#### [What you are asked to do]
Below are records. Find each line in them that holds the word "ecológicas" and copy it.

(Beginning of Material provided)

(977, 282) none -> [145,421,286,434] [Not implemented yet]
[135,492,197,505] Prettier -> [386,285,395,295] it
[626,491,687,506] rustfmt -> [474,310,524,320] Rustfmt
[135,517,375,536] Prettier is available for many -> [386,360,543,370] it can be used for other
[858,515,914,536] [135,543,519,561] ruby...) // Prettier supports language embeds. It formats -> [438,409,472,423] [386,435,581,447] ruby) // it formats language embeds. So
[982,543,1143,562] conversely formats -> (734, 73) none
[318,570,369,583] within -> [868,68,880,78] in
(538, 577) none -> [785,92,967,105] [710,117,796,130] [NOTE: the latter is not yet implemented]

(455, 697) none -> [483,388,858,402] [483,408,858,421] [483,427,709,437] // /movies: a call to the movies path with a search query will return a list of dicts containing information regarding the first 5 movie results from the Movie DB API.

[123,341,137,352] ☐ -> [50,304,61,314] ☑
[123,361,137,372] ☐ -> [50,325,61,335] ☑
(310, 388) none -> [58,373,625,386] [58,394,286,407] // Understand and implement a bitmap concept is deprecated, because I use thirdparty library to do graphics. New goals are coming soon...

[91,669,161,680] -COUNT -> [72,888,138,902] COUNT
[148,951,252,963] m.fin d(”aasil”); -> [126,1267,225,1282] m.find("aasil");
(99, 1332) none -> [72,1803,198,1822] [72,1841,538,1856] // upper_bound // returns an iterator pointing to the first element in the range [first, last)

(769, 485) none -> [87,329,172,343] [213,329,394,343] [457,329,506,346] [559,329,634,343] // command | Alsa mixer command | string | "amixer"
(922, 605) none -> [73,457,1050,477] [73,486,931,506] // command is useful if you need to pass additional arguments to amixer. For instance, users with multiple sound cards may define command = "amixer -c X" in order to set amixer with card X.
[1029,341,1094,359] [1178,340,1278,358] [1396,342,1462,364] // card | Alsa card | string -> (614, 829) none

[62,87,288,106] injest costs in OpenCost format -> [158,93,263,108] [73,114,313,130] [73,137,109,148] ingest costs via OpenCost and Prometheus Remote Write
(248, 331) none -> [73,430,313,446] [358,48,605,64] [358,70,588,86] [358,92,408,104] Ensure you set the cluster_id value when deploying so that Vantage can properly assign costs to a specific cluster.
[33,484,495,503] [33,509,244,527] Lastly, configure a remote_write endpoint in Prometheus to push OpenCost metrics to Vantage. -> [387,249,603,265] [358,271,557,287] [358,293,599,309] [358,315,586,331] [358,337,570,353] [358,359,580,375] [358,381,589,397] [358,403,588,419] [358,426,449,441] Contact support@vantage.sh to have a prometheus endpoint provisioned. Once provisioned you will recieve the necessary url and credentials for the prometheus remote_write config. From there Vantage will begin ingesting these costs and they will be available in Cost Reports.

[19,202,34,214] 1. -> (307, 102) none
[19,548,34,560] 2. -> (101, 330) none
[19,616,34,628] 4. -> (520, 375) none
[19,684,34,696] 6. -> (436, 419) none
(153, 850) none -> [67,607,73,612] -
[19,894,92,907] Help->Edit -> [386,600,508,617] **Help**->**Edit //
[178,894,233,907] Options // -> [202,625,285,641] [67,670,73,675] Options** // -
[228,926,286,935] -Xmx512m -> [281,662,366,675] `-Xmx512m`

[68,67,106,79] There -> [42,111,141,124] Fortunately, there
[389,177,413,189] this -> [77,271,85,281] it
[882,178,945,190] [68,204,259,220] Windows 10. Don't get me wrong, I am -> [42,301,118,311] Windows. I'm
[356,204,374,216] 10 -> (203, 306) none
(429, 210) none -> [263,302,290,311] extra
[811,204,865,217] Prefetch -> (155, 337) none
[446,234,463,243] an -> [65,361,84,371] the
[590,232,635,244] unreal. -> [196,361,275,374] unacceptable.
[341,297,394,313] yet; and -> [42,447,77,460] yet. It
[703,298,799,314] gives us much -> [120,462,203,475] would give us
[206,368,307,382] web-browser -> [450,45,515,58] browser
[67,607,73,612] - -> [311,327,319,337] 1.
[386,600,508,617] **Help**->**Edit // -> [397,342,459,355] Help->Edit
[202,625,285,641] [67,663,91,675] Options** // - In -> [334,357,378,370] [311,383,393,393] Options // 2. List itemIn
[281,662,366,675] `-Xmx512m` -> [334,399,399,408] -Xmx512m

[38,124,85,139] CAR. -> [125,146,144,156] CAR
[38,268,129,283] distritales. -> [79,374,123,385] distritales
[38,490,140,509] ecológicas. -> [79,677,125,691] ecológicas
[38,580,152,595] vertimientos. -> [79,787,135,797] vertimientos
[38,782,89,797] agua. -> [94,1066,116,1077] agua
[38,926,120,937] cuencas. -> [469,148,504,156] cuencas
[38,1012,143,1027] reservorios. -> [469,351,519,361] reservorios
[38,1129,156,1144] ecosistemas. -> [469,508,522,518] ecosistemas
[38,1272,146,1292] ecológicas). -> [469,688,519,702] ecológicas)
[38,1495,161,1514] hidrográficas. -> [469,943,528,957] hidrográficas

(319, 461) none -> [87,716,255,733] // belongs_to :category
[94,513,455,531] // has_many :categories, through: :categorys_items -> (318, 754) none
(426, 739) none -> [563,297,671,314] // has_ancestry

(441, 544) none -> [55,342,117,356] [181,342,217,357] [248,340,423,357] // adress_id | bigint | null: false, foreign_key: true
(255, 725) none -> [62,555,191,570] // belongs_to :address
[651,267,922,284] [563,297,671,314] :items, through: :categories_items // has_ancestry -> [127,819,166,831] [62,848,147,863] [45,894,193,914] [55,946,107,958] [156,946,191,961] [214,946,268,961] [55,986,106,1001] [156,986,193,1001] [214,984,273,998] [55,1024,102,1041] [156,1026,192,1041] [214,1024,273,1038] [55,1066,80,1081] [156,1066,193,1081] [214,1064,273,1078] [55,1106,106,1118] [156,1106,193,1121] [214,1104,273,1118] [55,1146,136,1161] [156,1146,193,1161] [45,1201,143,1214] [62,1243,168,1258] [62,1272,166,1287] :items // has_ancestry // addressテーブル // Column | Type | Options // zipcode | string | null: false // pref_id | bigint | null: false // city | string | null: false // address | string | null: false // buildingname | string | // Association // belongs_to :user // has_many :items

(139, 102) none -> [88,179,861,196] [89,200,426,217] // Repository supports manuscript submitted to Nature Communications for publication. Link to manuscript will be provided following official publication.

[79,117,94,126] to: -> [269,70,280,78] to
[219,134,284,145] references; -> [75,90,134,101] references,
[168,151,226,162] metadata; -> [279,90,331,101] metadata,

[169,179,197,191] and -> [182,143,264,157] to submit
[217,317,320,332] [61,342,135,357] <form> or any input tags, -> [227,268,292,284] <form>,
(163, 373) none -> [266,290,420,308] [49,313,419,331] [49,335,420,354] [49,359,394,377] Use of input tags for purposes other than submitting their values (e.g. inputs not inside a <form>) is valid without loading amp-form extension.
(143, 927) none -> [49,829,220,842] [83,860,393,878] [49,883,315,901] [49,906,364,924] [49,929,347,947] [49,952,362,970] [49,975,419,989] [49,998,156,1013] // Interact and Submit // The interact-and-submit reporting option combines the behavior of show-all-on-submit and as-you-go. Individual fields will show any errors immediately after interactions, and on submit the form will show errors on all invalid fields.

(End of Material provided)

#### [Task answer]
[38,490,140,509] ecológicas. -> [79,677,125,691] ecológicas
[38,1272,146,1292] ecológicas). -> [469,688,519,702] ecológicas)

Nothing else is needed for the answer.